Siete tutti testimoni che questo è un poker d’assi.»
«È
solo un tris… e voi siete un imbroglione!» Magnolia gli è
arrivata alle spalle in silenzio e gli ha puntato la Derringer alla
testa. «Non voglio bari nel mio locale. Avete tre secondi per
alzarvi da quella sedia e andarvene lontano da qui.»
Il
messicano solleva lo sguardo su di lei e la bocca dai denti radi si
allarga in un sorriso divertito: «Caramba, Señora! Usted tiene más
valor que todos estos cobardes! Pero es muy peligroso jugar con
este…» rapido come il fulmine, si alza di scatto e le strappa la
pistola di mano. Prima che la donna abbia il tempo di reagire, le
passa un braccio intorno alla vita e la immobilizza. Magnolia sente
il freddo bacio della bocca d’acciaio della colt premuta contro la
tempia.
«Lo
siento, Señora, ma devo chiedervi di rimanere immobile e in
silenzio. Sería una pena hacer daño a una flor tan hermosa. Ahora
sólo tenemos que esperar…»
«Chi
dobbiamo aspettare?» chiede Magnolia con un filo di voce.
«Usted
lo sabe muy bien…» ride il messicano, «il nostro magnifico
sceriffo! Credete che non sappia dov’è finito il barista? Yo no
soy tonto, Señora.»
«Oggi
è il tuo giorno fortunato, bastardo,» tutti gli occhi si voltano
nella direzione dalla quale proviene la voce. La sagoma dello
sceriffo Marshall, pistole in mano e sguardo di ghiaccio, si staglia
nel vano della porta spalancata. «La tua attesa è terminata.
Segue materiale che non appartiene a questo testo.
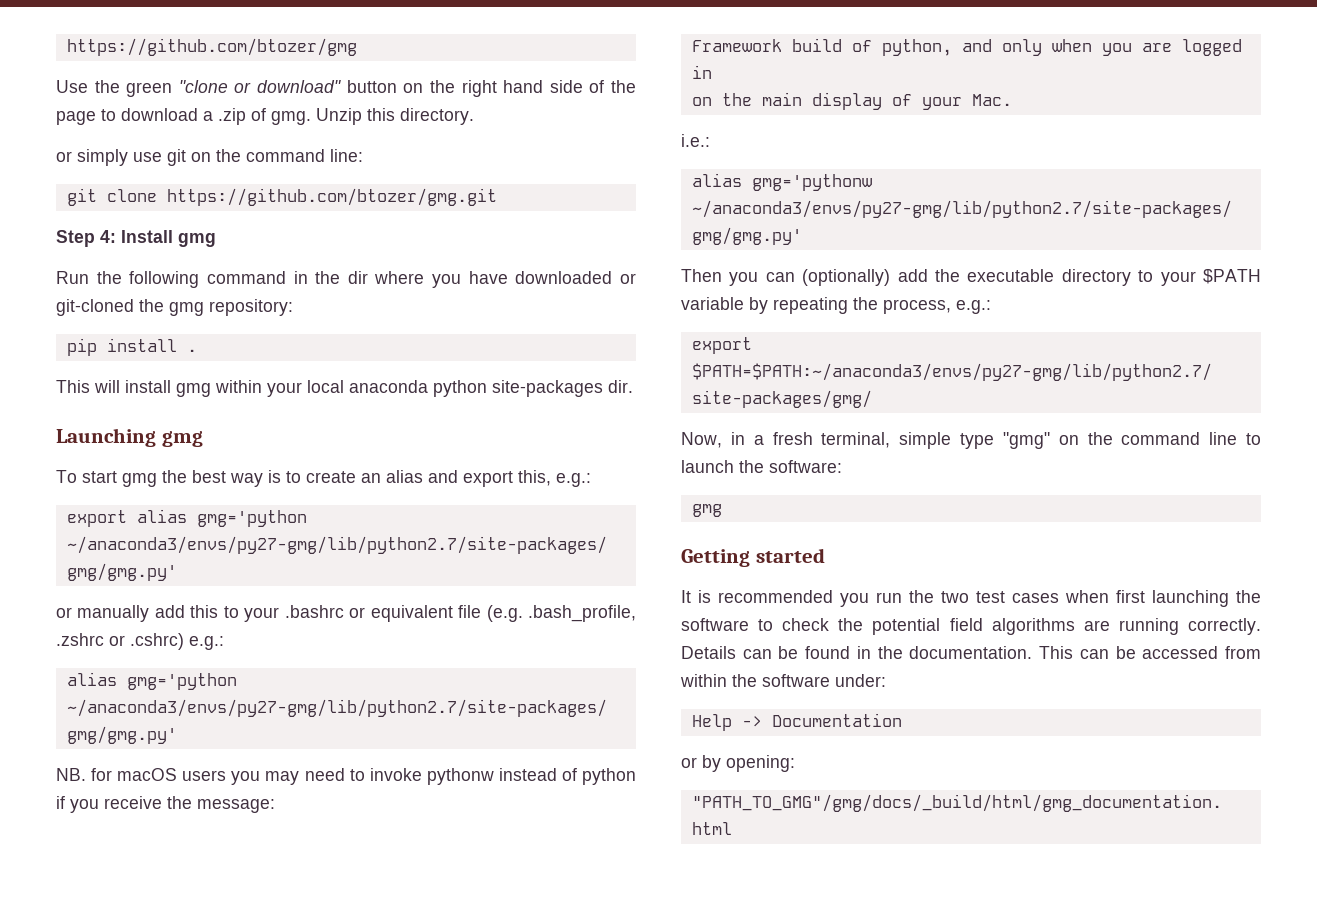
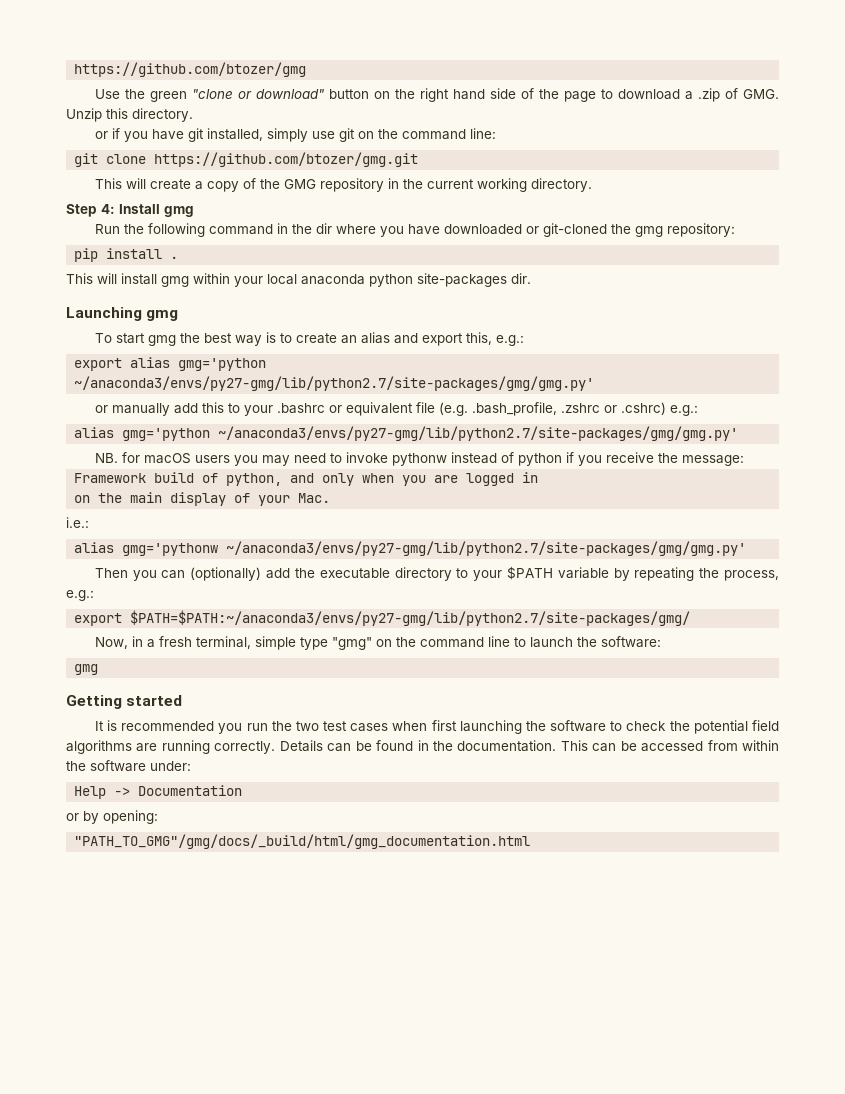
[271,111,311,125] gmg. -> [743,89,780,99] GMG.
(72, 156) none -> [111,128,263,142] if you have git installed,
(497, 197) none -> [94,178,592,192] // This will create a copy of the GMG repository in the current working directory.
Lascia
la donna e getta la colt, se ci tieni a uscire da qui con le tue
gambe.»
Il
messicano prorompe in una fragorosa risata: «Buenas tardes, gringo,
finalmente ci incontriamo!»
«Chi
diavolo sei?» replica Luke. «Che sia dannato se ho mai visto il tuo
sporco muso!»
«Es
verdad, tu non mi conosci, ma hai conosciuto mio fratello: l’hai
ammazzato ad Abilene, e l’hai lasciato con la faccia nella polvere
come un cane rognoso. Manuel Gutierrez: ricordi questo nome, Tornado
Luke?»
«Manuel
Gutierrez… baro di professione, assassino e stupratore, ricercato
in tutti gli stati dell’Unione. Certo che lo ricordo: gli ho dato
la caccia per mesi. Fu lui a sfidarmi e l’ho ucciso in un duello
regolare. Adesso posa le armi e arrenditi, se non vuoi fare la stessa
fine!»
«Non
sono venuto a stanarti da questo buco per perdere tempo in
chiacchiere, hombre, ma per pareggiare i conti: il tuo sangue per il
sangue di Manuel! Uno di noi due non vedrà l’alba di domani, e
quello non sarò io…» minaccia il messicano con un lampo d’odio
negli occhi.
«Okay,»
replica lo sceriffo imperturbabile, «per morire un giorno vale
l’altro. Ti aspetto fuori, così’ la facciamo finita…» gira
sui tacchi ed esce, senza nemmeno sentire il “No, Luke, aspetta!”
gridato da Magnolia.
«Adiós,
Señora, è stato un piacere conoscervi…» il messicano le fa un
lieve inchino e guadagna la porta del saloon.
Per
alcuni, interminabili istanti, nessuno osa muoversi, e la donna sente
l’angoscia dilagarle nel cuore e paralizzarle le membra. Si
riscuote al rumore secco di due spari quasi simultanei e si precipita
fuori, gridando il nome dello sceriffo. Luke è in piedi in mezzo
allo spiazzo di terra battuta antistante al saloon, con la pistola
ancora stretta nel pugno. Vivo! Pazza di felicità corre verso di
lui, e solo in quel momento vede il corpo del messicano riverso a
terra, con gli occhi spalancati al cielo.
«Se
credi in qualche Dio, recita una preghiera per lui…» mormora lo
sceriffo. «Anche se penso che la sua anima bruci già tra le fiamme
dell’inferno…» Magnolia sospira di sollievo e lo abbraccia,
strappandogli una smorfia di dolore. Lo guarda: Luke è pallido come
uno straccio e con la mano sinistra si comprime il petto, appena
sotto il cuore, dove si allarga una chiazza di sangue. Vacilla tra le
sue braccia e si accascia in ginocchio nella polvere. «Ed io sto per
raggiungerlo…» termina con un filo di voce.
La
donna s’inginocchia accanto a lui e lo stringe forte; la sua mente
rifiuta di accettare l’evidenza: «Coraggio… ti porto dal
dottore…»
«Non
mi serve nessun dottore… quel bastardo aveva la mano veloce, anche
se la sua mira era pessima.» Solleva gli occhi verdi ad accarezzarla
con lo sguardo per l’ultima volta: «Non piangere per me, dolcezza…
tu sei l’unica che ha saputo mirare al cuore.»